Dalam file foto tanggal 8 Juli 2019 ini, petugas Imigrasi dan Bea Cukai AS menahan seorang pria selama operasi di Escondido, California (AP Photo/Gregory Bull)
Hal serupa juga disampaikan oleh Merrill Zack dari HIAS, yang mengawasi keterlibatan komunitas global kelompok tersebut.
“Luasnya dan mendalamnya organisasi dan jemaat Yahudi yang mendukung pernyataan ini menandakan adanya solidaritas dan dukungan yang luas terhadap tetangga dan teman imigran kita,” kata Zack dalam sebuah pernyataan. “Deportasi massal akan menghancurkan komunitas, keluarga, dan perekonomian.”
Jamie Beran, CEO Bend the Arc, bahkan lebih keras dalam pernyataan terpisah, dengan alasan bahwa perintah eksekutif awal Trump mengenai imigrasi “terinspirasi oleh teori konspirasi antisemit, rasis, dan xenofobia.”
“Bukan suatu kebetulan bahwa pada tahun 1933, Jerman juga memulai dengan menargetkan 100.000 imigran Yahudi,” kata Beran. “Dan bukan kebetulan bahwa keduanya dirancang tidak hanya untuk merugikan keluarga kita, namun juga untuk menguji institusi kita sebelum mencoba merampas lebih banyak kebebasan dari seluruh warga Amerika.”
Dia menambahkan: “Orang Yahudi di Amerika memiliki sejarah panjang dalam memperjuangkan hak-hak imigran dan inilah saatnya bagi kita untuk menggandakan komitmen tersebut.”
Surat tersebut menambah daftar organisasi keagamaan dan pemimpin agama yang mengecam kebijakan imigrasi Trump.
Pagi hari di hari pertama Trump menjabat, Rt.
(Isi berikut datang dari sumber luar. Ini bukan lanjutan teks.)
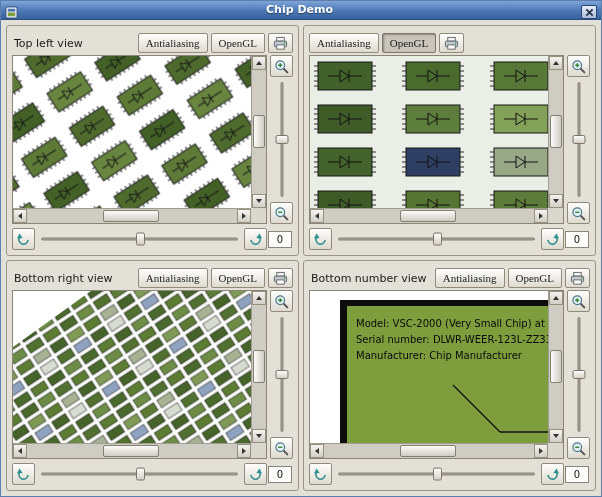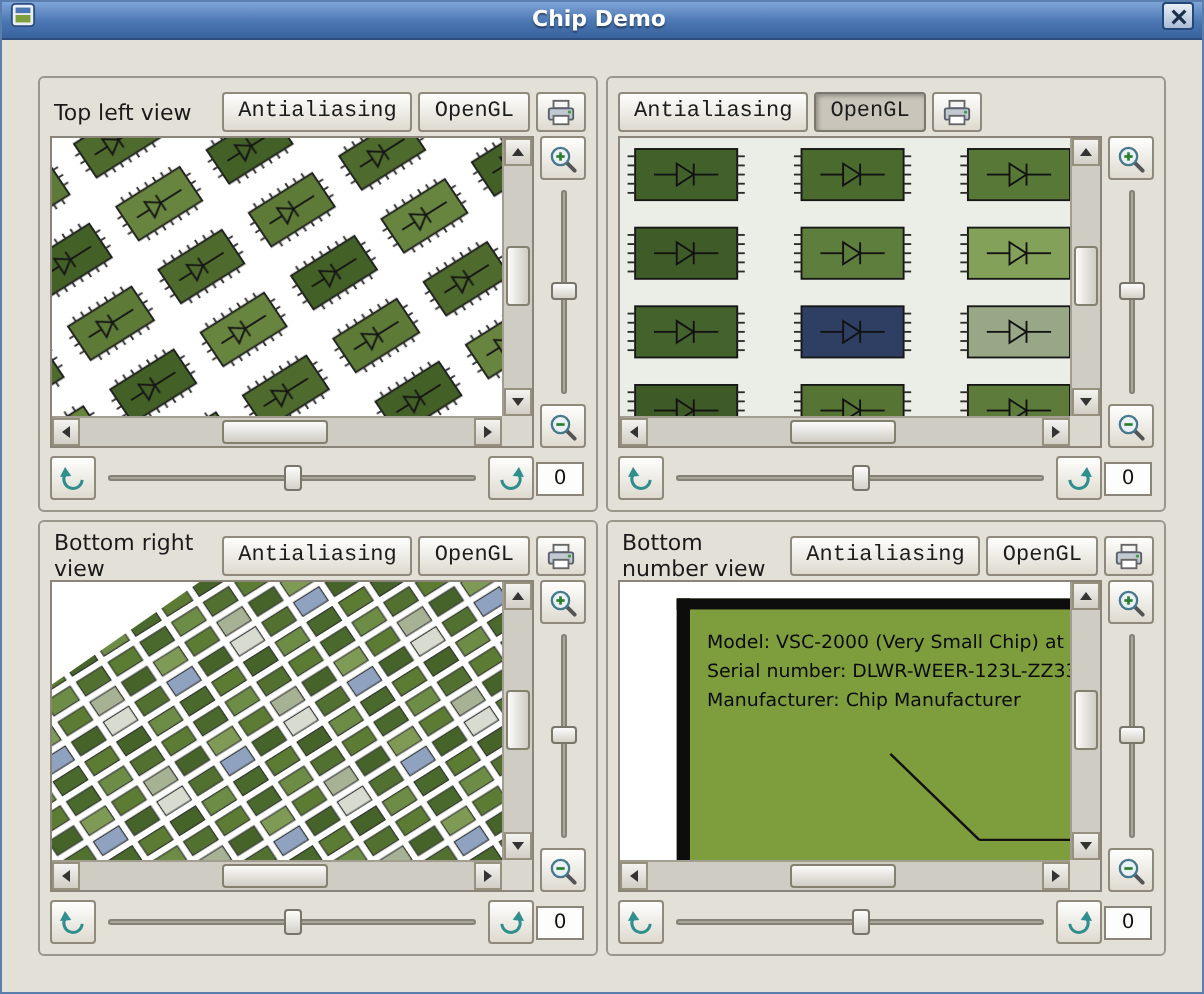"Chip Demo" .titlebar { align-items: flex-start -> flex-end }
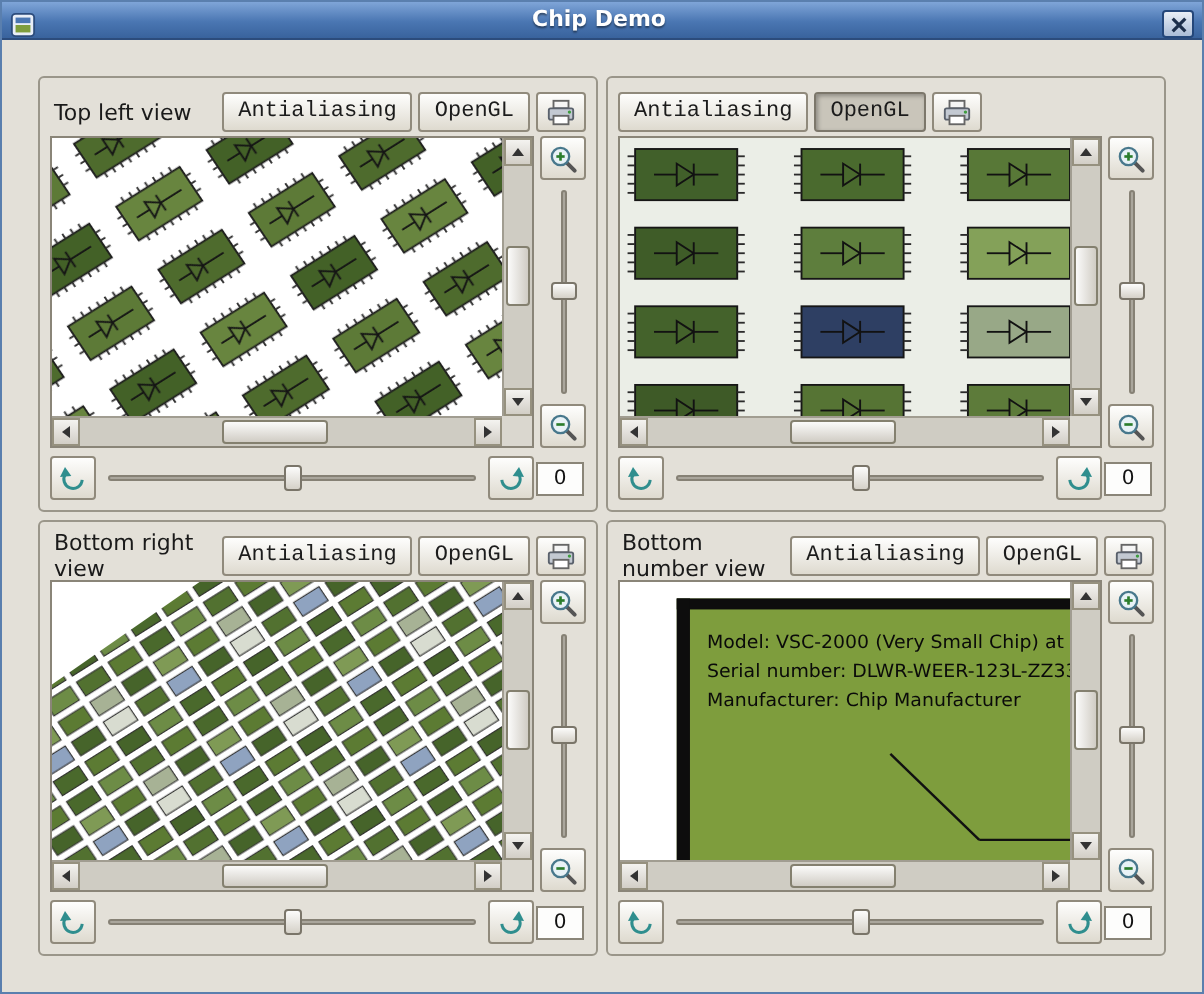"Top left view" .content { padding: 18px -> 5px }
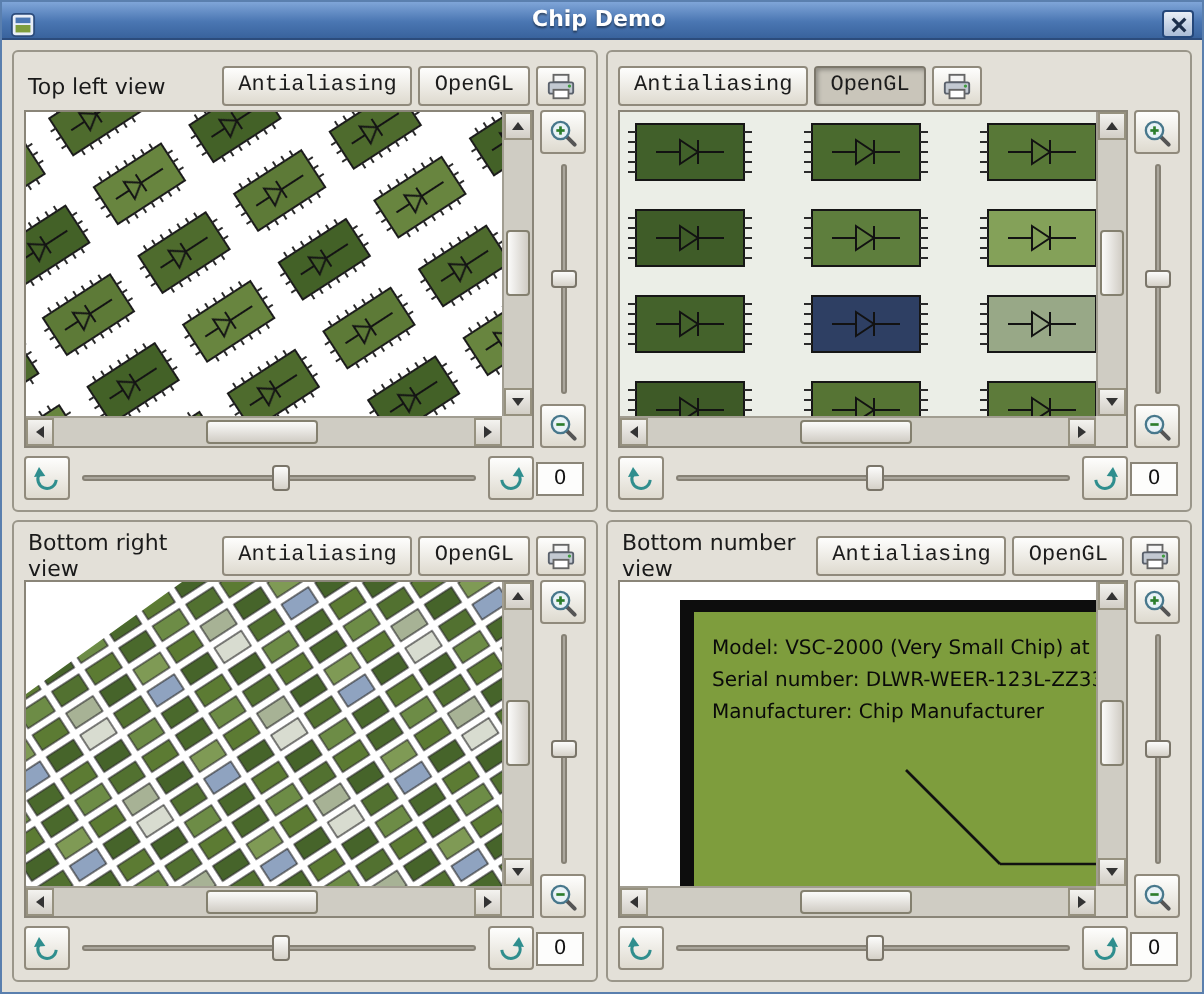"Antialiasing" .btn { font-family: Liberation Mono, monospace -> Liberation Serif, serif }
Pendeta Mariann Budde, Uskup Episkopal Washington, menjadi berita utama karena memohon kepada presiden saat ia menyampaikan khotbah di Katedral Nasional Washington untuk “mengampuni” kelompok yang terkena dampak kebijakannya, termasuk imigran. Keesokan harinya, Uskup Agung Timothy P. Broglio, presiden Konferensi Waligereja Katolik AS, mengeluarkan pernyataan mengecam perintah eksekutif Trump mengenai imigrasi dan hal-hal lain sebagai hal yang “sangat meresahkan,” dan mengatakan bahwa perintah tersebut “akan mempunyai konsekuensi negatif.”